**WHAT IS REQUIRED**. Exact transcription of the data below is required, without the images.

(Detected change data)
════

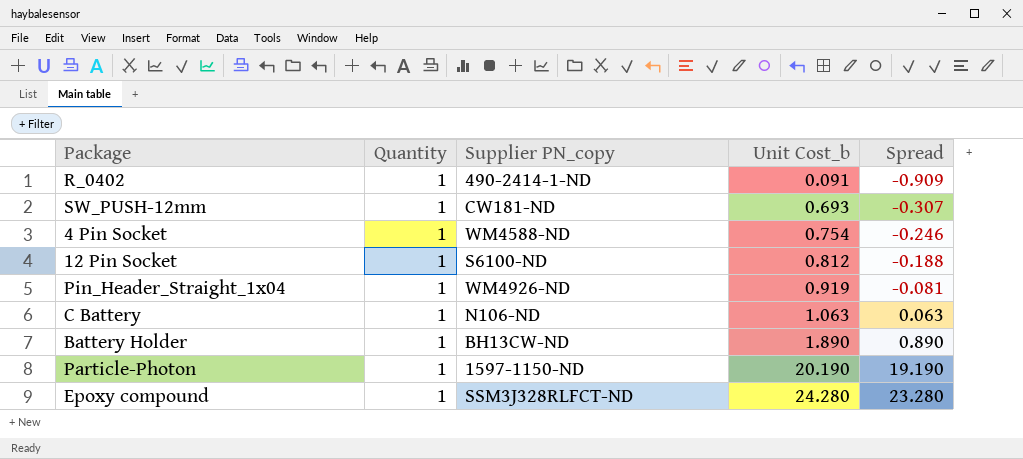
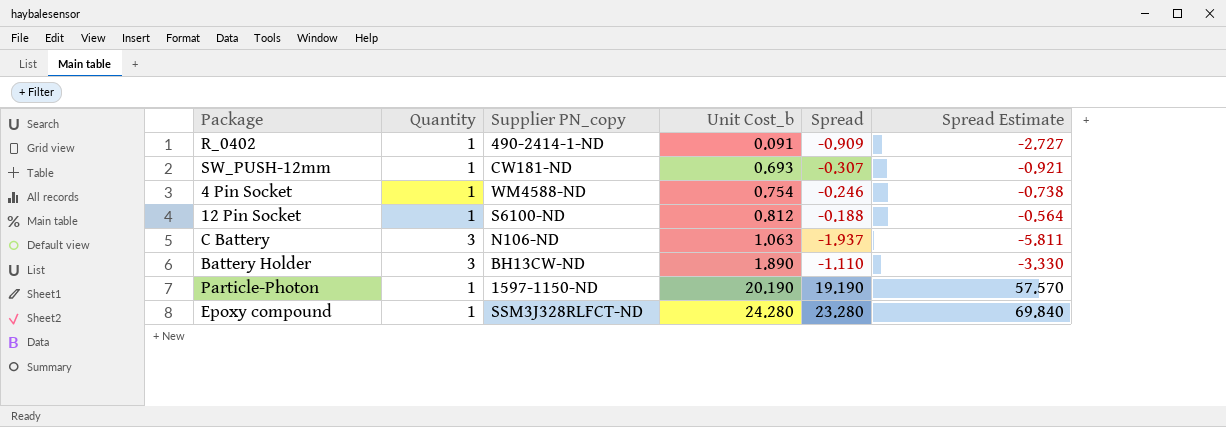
column Spread Estimate | formula: none -> [Spread] * 3
row Pin_Header_Straight_1x04: 1 | WM4926-ND | 0.919 | -0.081 -> none
C Battery | Quantity: 1 -> 3
C Battery | Spread: 0.063 -> -1.937
Battery Holder | Quantity: 1 -> 3
Battery Holder | Spread: 0.890 -> -1.110

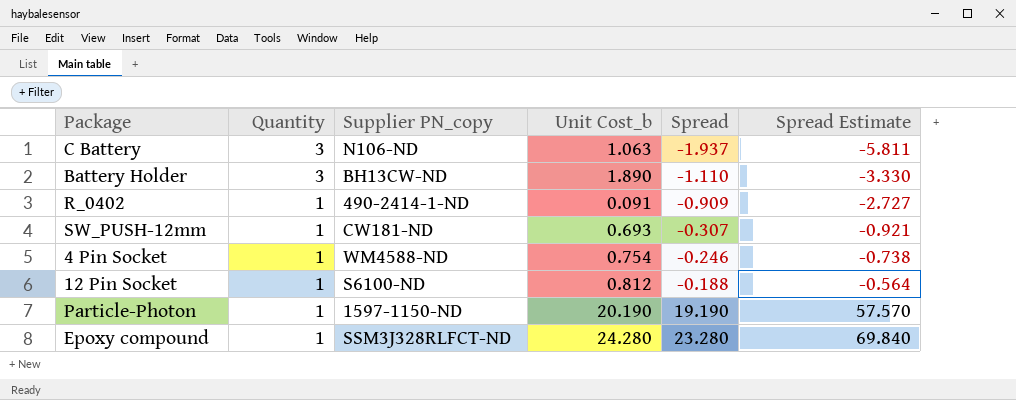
row order: Unit Cost_b ascending -> Quantity descending

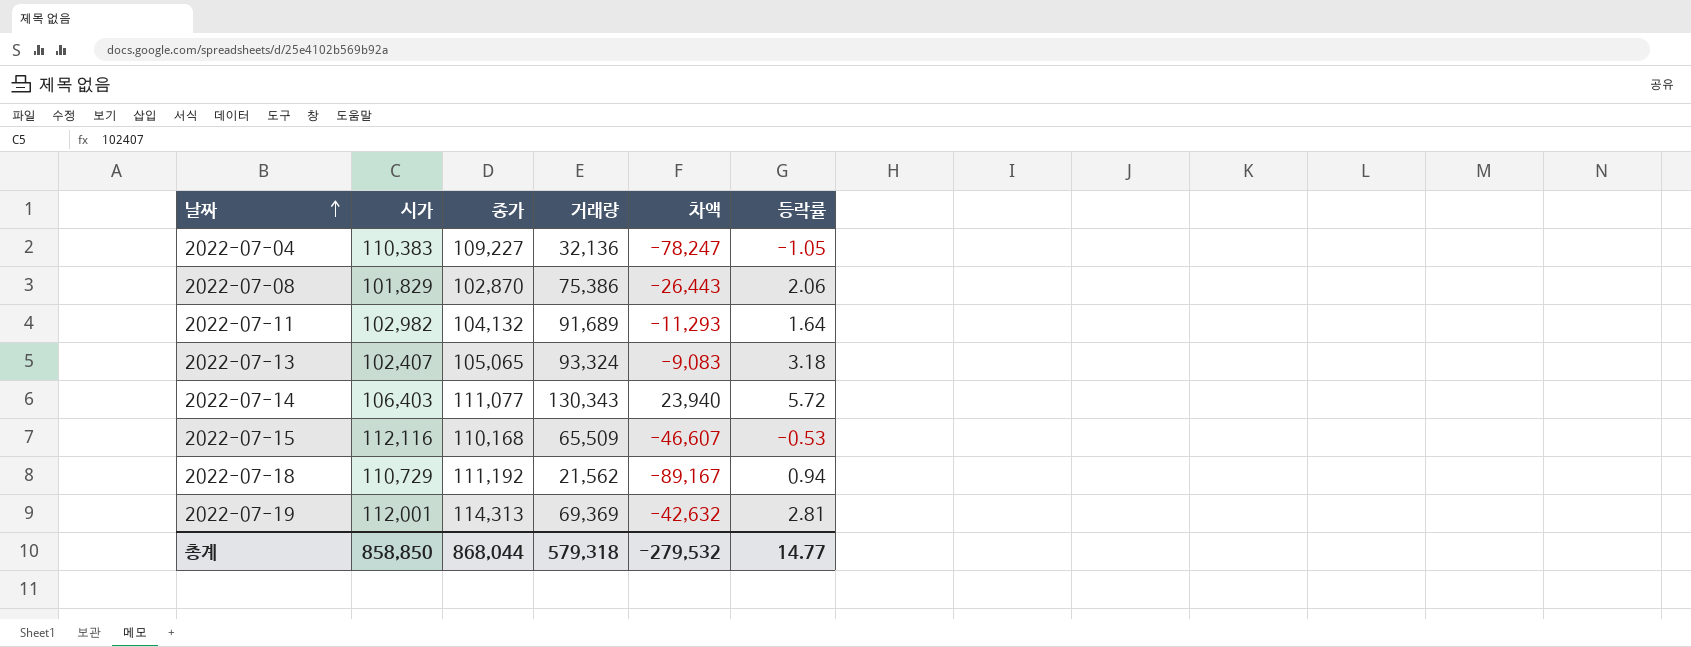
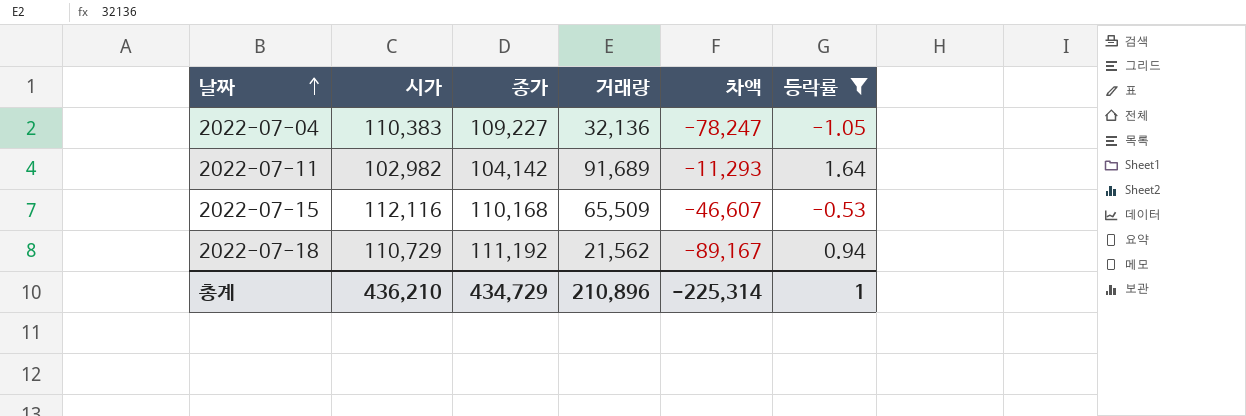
filter: none -> 등락률 <= 1.64
2022-07-11 | 종가: 104,132 -> 104,142
총계 | 시가: 858,850 -> 436,210
총계 | 종가: 868,044 -> 434,729
총계 | 거래량: 579,318 -> 210,896
총계 | 차액: -279,532 -> -225,314
총계 | 등락률: 14.77 -> 1

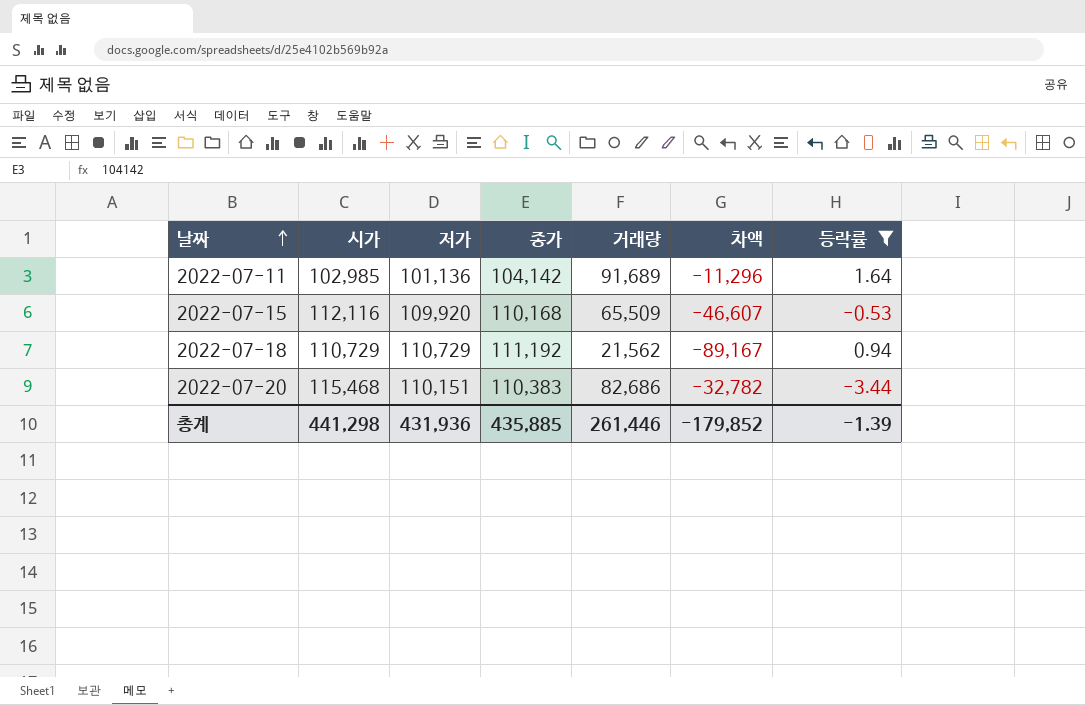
column 저가 | position: none -> 3
row 2022-07-04: 110,383 | 109,227 | 32,136 | -78,247 | -1.05 -> none
2022-07-11 | 시가: 102,982 -> 102,985
2022-07-11 | 차액: -11,293 -> -11,296
row 2022-07-20: none -> 115,468 | 110,151 | 110,383 | 82,686 | -32,782 | -3.44
총계 | 시가: 436,210 -> 441,298
총계 | 종가: 434,729 -> 435,885
총계 | 거래량: 210,896 -> 261,446
총계 | 차액: -225,314 -> -179,852
총계 | 등락률: 1 -> -1.39

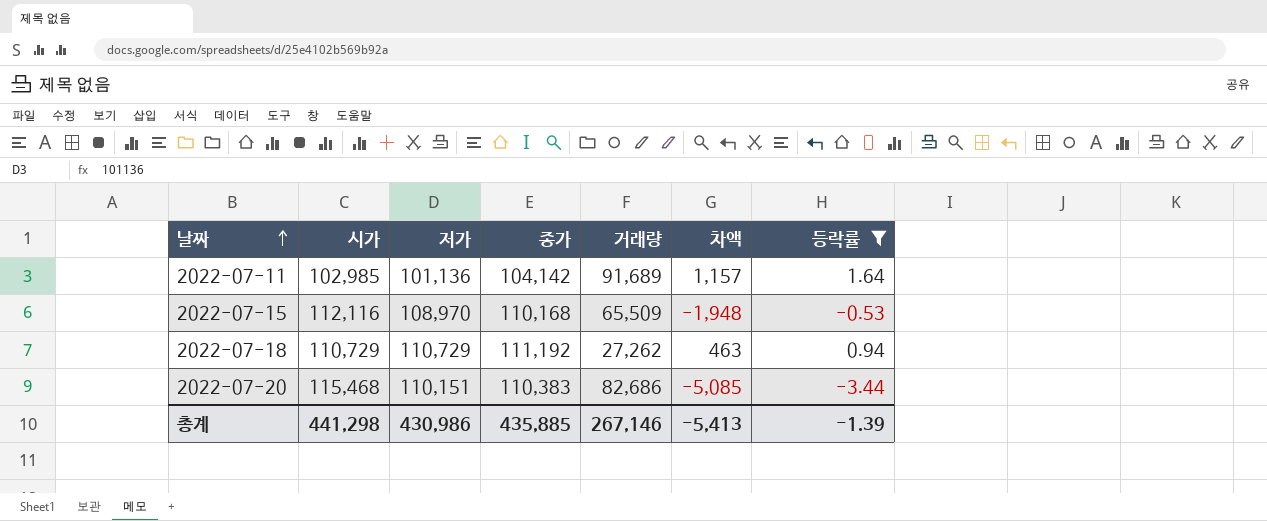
column 차액 | formula: [거래량] - [시가] -> [종가] - [시가]
2022-07-15 | 저가: 109,920 -> 108,970
2022-07-18 | 거래량: 21,562 -> 27,262
총계 | 저가: 431,936 -> 430,986
총계 | 거래량: 261,446 -> 267,146
총계 | 차액: -179,852 -> -5,413

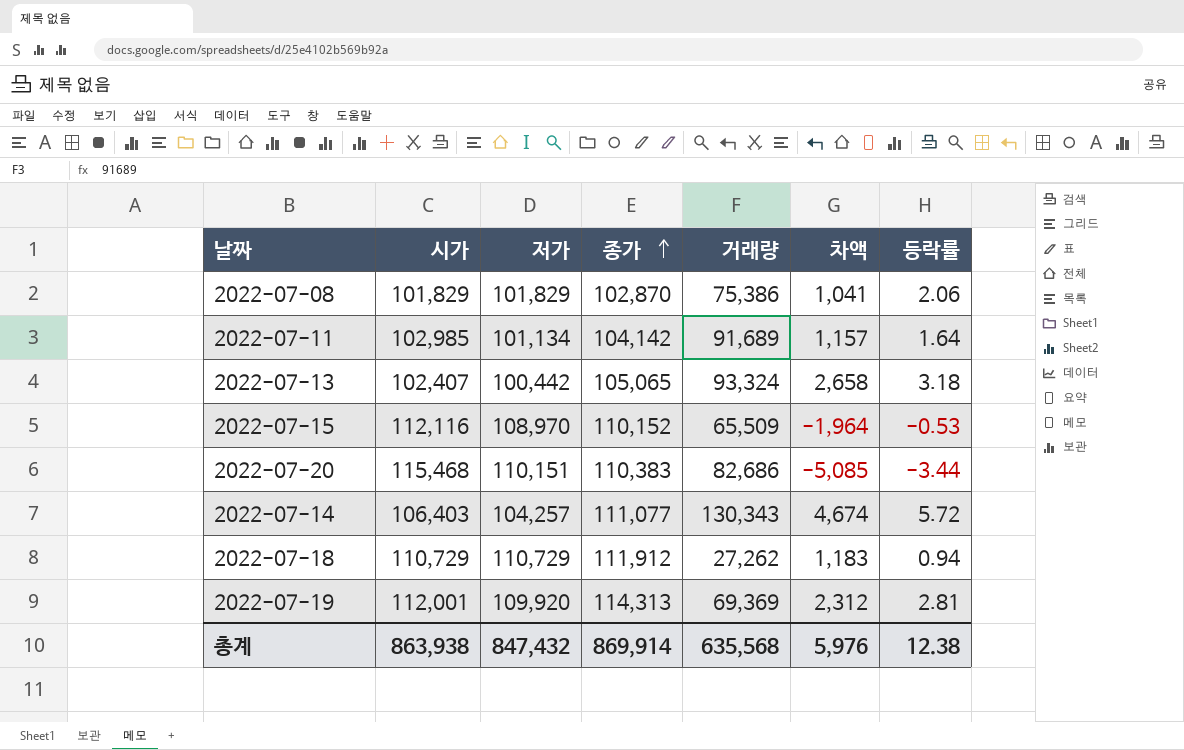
filter: 등락률 <= 1.64 -> none
row order: 날짜 ascending -> 종가 ascending
2022-07-11 | 저가: 101,136 -> 101,134
2022-07-15 | 종가: 110,168 -> 110,152
2022-07-15 | 차액: -1,948 -> -1,964
2022-07-18 | 종가: 111,192 -> 111,912
2022-07-18 | 차액: 463 -> 1,183
총계 | 시가: 441,298 -> 863,938
총계 | 저가: 430,986 -> 847,432
총계 | 종가: 435,885 -> 869,914
총계 | 거래량: 267,146 -> 635,568
총계 | 차액: -5,413 -> 5,976
총계 | 등락률: -1.39 -> 12.38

════

**COMPLETED EXERCISE**.
column Spread Estimate | formula: none -> [Spread] * 3
row Pin_Header_Straight_1x04: 1 | WM4926-ND | 0.919 | -0.081 -> none
C Battery | Quantity: 1 -> 3
C Battery | Spread: 0.063 -> -1.937
Battery Holder | Quantity: 1 -> 3
Battery Holder | Spread: 0.890 -> -1.110

row order: Unit Cost_b ascending -> Quantity descending

filter: none -> 등락률 <= 1.64
2022-07-11 | 종가: 104,132 -> 104,142
총계 | 시가: 858,850 -> 436,210
총계 | 종가: 868,044 -> 434,729
총계 | 거래량: 579,318 -> 210,896
총계 | 차액: -279,532 -> -225,314
총계 | 등락률: 14.77 -> 1

column 저가 | position: none -> 3
row 2022-07-04: 110,383 | 109,227 | 32,136 | -78,247 | -1.05 -> none
2022-07-11 | 시가: 102,982 -> 102,985
2022-07-11 | 차액: -11,293 -> -11,296
row 2022-07-20: none -> 115,468 | 110,151 | 110,383 | 82,686 | -32,782 | -3.44
총계 | 시가: 436,210 -> 441,298
총계 | 종가: 434,729 -> 435,885
총계 | 거래량: 210,896 -> 261,446
총계 | 차액: -225,314 -> -179,852
총계 | 등락률: 1 -> -1.39

column 차액 | formula: [거래량] - [시가] -> [종가] - [시가]
2022-07-15 | 저가: 109,920 -> 108,970
2022-07-18 | 거래량: 21,562 -> 27,262
총계 | 저가: 431,936 -> 430,986
총계 | 거래량: 261,446 -> 267,146
총계 | 차액: -179,852 -> -5,413

filter: 등락률 <= 1.64 -> none
row order: 날짜 ascending -> 종가 ascending
2022-07-11 | 저가: 101,136 -> 101,134
2022-07-15 | 종가: 110,168 -> 110,152
2022-07-15 | 차액: -1,948 -> -1,964
2022-07-18 | 종가: 111,192 -> 111,912
2022-07-18 | 차액: 463 -> 1,183
총계 | 시가: 441,298 -> 863,938
총계 | 저가: 430,986 -> 847,432
총계 | 종가: 435,885 -> 869,914
총계 | 거래량: 267,146 -> 635,568
총계 | 차액: -5,413 -> 5,976
총계 | 등락률: -1.39 -> 12.38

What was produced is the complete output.